How to complete this task: The answer must be every line of the records below that contains the word "none", copied out.

Available records Start Marker

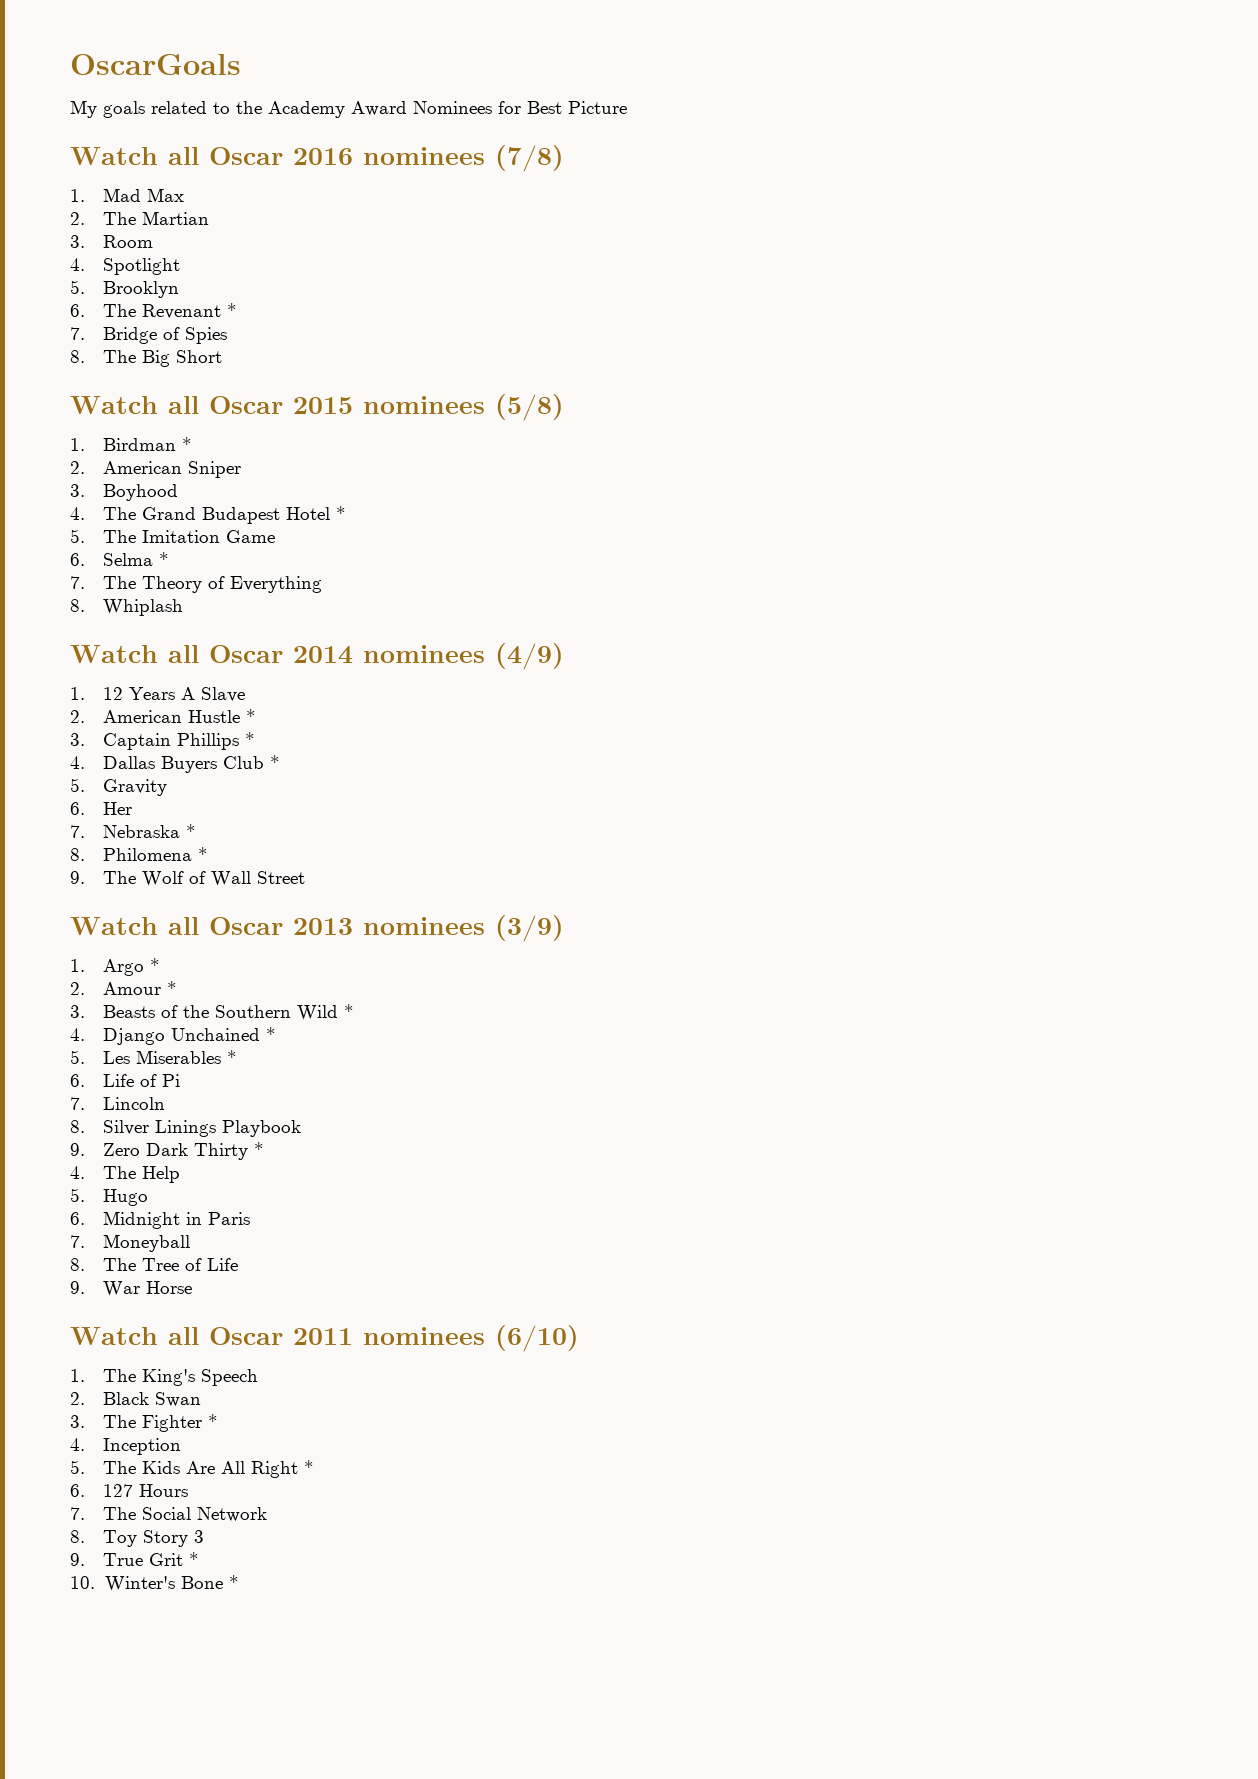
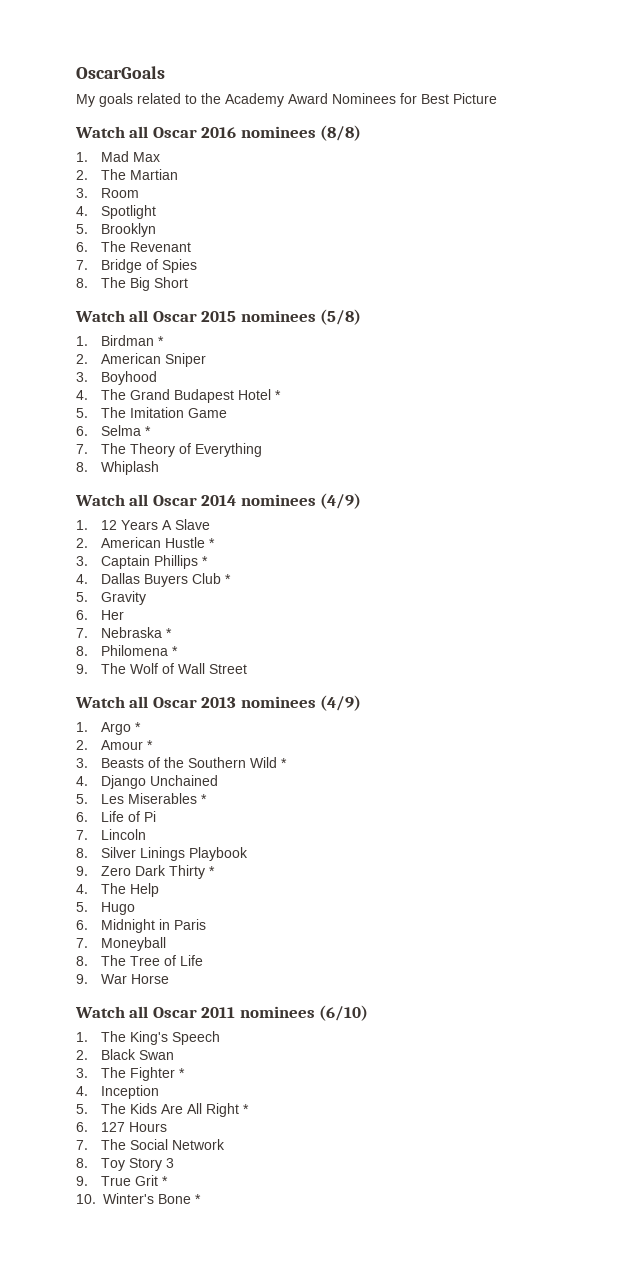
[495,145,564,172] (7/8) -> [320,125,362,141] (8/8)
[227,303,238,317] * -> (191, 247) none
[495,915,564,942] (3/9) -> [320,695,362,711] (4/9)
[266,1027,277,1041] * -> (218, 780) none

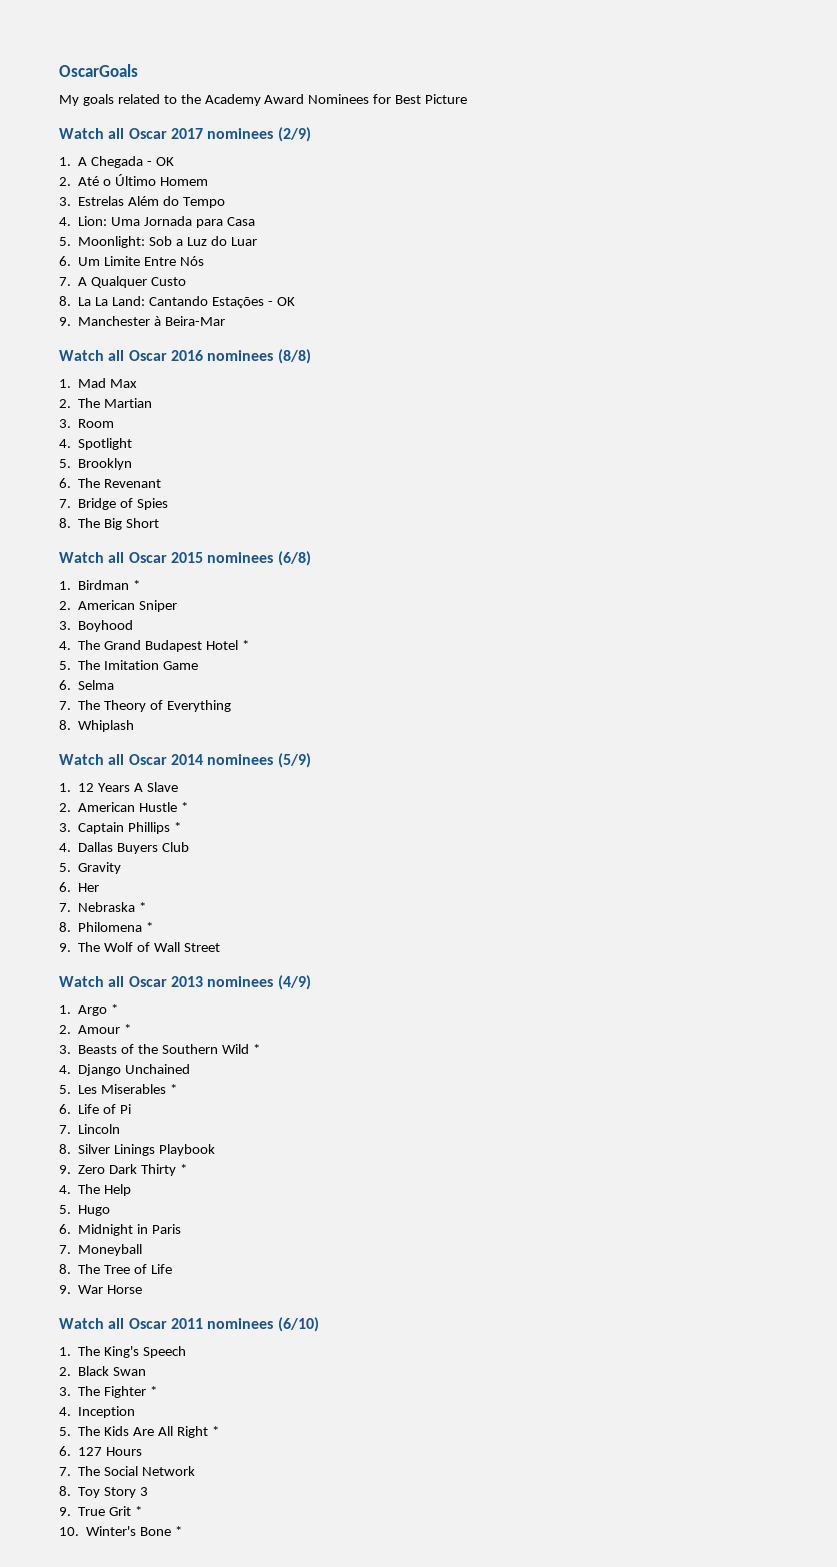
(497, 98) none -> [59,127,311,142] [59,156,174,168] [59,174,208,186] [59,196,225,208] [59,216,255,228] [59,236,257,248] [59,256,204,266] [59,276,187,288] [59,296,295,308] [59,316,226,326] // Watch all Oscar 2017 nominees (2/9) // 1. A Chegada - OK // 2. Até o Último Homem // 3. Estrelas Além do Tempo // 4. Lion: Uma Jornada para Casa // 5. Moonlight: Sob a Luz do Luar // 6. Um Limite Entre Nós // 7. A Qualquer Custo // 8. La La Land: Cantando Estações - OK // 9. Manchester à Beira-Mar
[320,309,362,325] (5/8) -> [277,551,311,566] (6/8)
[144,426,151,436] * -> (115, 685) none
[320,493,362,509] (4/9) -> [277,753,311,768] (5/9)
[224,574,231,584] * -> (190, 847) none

Available records End Marker

Solution to the exercise:
[227,303,238,317] * -> (191, 247) none
[266,1027,277,1041] * -> (218, 780) none
(497, 98) none -> [59,127,311,142] [59,156,174,168] [59,174,208,186] [59,196,225,208] [59,216,255,228] [59,236,257,248] [59,256,204,266] [59,276,187,288] [59,296,295,308] [59,316,226,326] // Watch all Oscar 2017 nominees (2/9) // 1. A Chegada - OK // 2. Até o Último Homem // 3. Estrelas Além do Tempo // 4. Lion: Uma Jornada para Casa // 5. Moonlight: Sob a Luz do Luar // 6. Um Limite Entre Nós // 7. A Qualquer Custo // 8. La La Land: Cantando Estações - OK // 9. Manchester à Beira-Mar
[144,426,151,436] * -> (115, 685) none
[224,574,231,584] * -> (190, 847) none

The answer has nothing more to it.